Niemal pół rządu do wymiany. Walka o poparcie po katastrofie promu


Prezydent Korei Płd. Park Geun Hie wymieniła siedmiu ministrów, co media komentują jako próbę odzyskania poparcia wyborców po katastrofie promu "Sewol", w której zginęło blisko 300 osób. Władze są krytykowane za zbyt późne podjęcie akcji ratunkowej.

W piątek zmieniła się obsada na siedmiu stanowiskach w rządzie (spośród 17), m.in. na czele resortu obrony oraz administracji państwowej i bezpieczeństwa - poinformował prezydencki rzecznik. Już wcześniej Park Geun Hie mianowała nowego premiera i powołała nowego ministra obrony oraz szefa wywiadu. Desygnowani szefowie ministerstw będą odpowiadać na pytania na forum parlamentu (Zgromadzenia Narodowego), jednak prezydenckie nominacje nie potrzebują zatwierdzenia przez deputowanych.

Tragedia narodowa

Od zatonięcia promu "Sewol" 16 kwietnia wskaźniki popularności pani prezydent poszybowały w dół. Jednak nie odbiło się to na notowaniach jej partii konserwatywnej, która nie poniosła dużych strat w wyborach samorządowych z 4 czerwca. Konserwatystom udało się zdobyć władzę w ośmiu z 17 ważnych ośrodków. Pozostałe przypadły pozostającym w opozycji liberałom. Prom "Sewol" zatonął 16 kwietnia podczas rejsu z portu Inczhon na wyspę Czedżu, stanowiącą popularny cel wycieczek turystycznych. Co najmniej 286 osób zginęło, 172 uratowano. Blisko trzy czwarte osób na pokładzie stanowili uczniowie i nauczyciele ze szkoły średniej pod Seulem.

Prokuratura prowadzi śledztwo w sprawie okoliczności tragedii. Wstępnie ustalono, że prom był przeładowany i płynął zbyt szybko w momencie rozpoczęcia ostrego zwrotu, co spowodowało jego przechył i zatonięcie.

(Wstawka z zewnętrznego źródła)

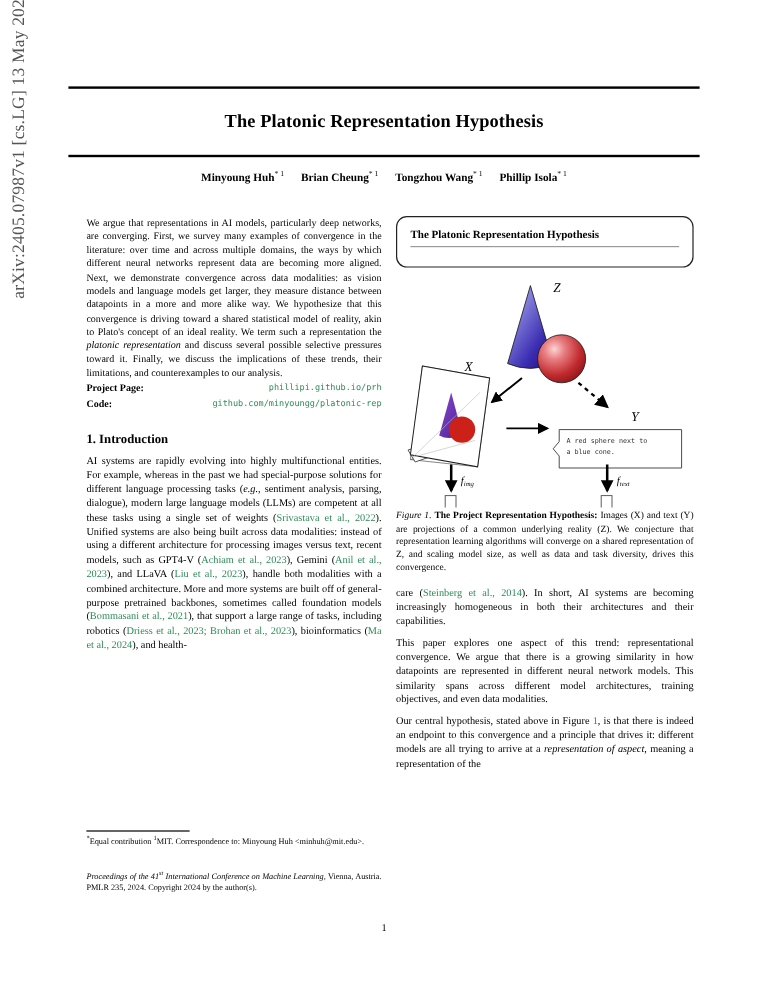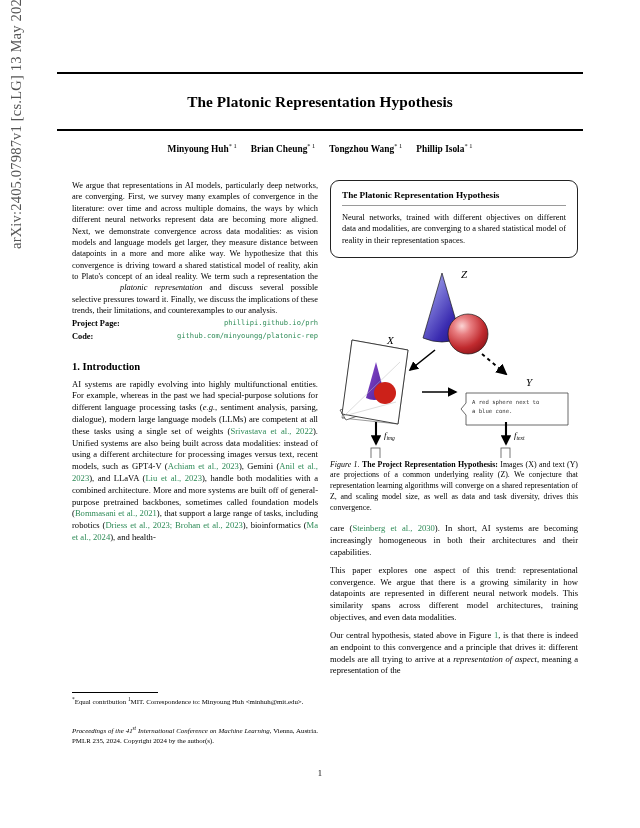--- a/index.html
+++ b/index.html
@@ -246,7 +246,6 @@
     <div class="hyp-box">
       <div class="hyp-title">The Platonic Representation Hypothesis</div>
       <div class="hyp-sep"></div>
-      <div class="hyp-body">Neural networks, trained with different objectives on different data and modalities, are converging to a shared statistical model of reality in their representation spaces.</div>
     </div>
 
     <div class="figure-wrap">

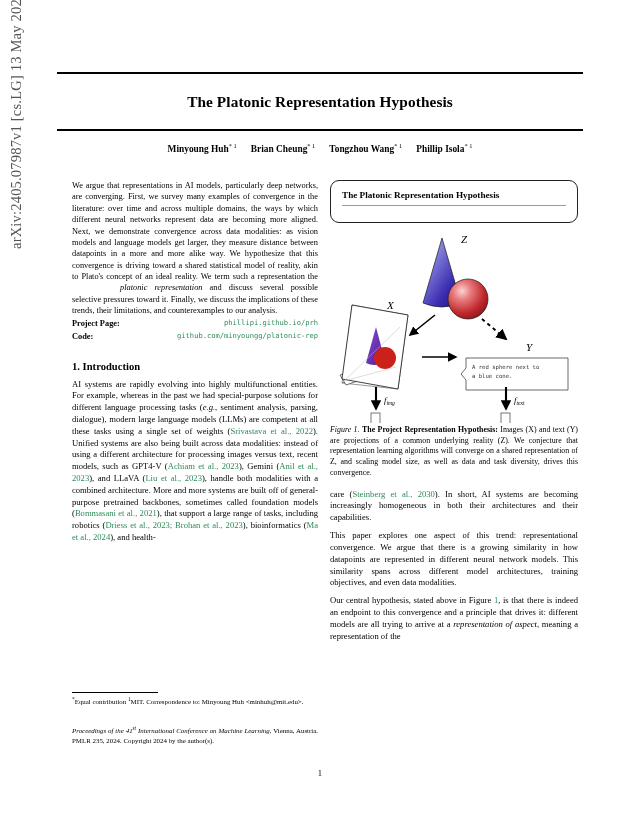--- a/index.html
+++ b/index.html
@@ -92,7 +92,7 @@
     margin: 0;
     hyphens: manual;
   }
-  .abstract-body i { font-style: italic; margin-left: 48px; }
+  .abstract-body i { font-style: italic; }
 
   .linkrow {
     display: flex;

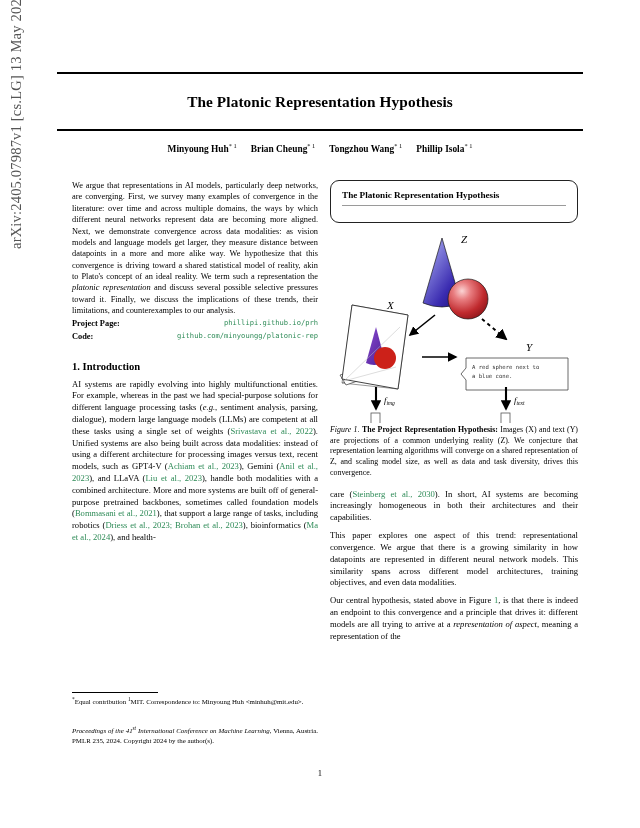--- a/index.html
+++ b/index.html
@@ -329,7 +329,7 @@
 
     <p class="fig-caption" id="fig-cap"><i>Figure 1</i><span>. </span><b>The Project Representation Hypothesis:</b><span> Images (X) and text (Y) are projections of a common underlying reality (Z). We conjecture that representation learning algorithms will converge on a shared representation of Z, and scaling model size, as well as data and task diversity, drives this convergence.</span></p>
 
-    <p class="para" id="intro-p1c"><span>care (</span><span class="cite">Steinberg et al., 2030</span><span>). In short, AI systems are becoming increasingly homogeneous in both their architectures and their capabilities.</span></p>
+    <p class="para" id="intro-p1c"><span>care (</span><span class="cite">Steinberg et al., 2014</span><span>). In short, AI systems are becoming increasingly homogeneous in both their architectures and their capabilities.</span></p>
     <p class="para">This paper explores one aspect of this trend: representational convergence. We argue that there is a growing similarity in how datapoints are represented in different neural network models. This similarity spans across different model architectures, training objectives, and even data modalities.</p>
     <p class="para tight" id="intro-p4"><span>Our central hypothesis, stated above in Figure </span><span class="cite">1</span><span>, is that there is indeed an endpoint to this convergence and a principle that drives it: different models are all trying to arrive at a </span><i>representation of aspect</i><span>, meaning a representation of the</span></p>
   </div>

Kilkunastu ocalałych członków załogi, w tym kapitana, którzy opuścili tonący prom przed pasażerami, aresztowano i oskarżono o przyczynienie się do katastrofy. Kilka dni temu rozpoczął się ich proces. Są oskarżeni o nieumyślne spowodowanie utraty życia. Trwają poszukiwania szefa firmy, do której należał prom.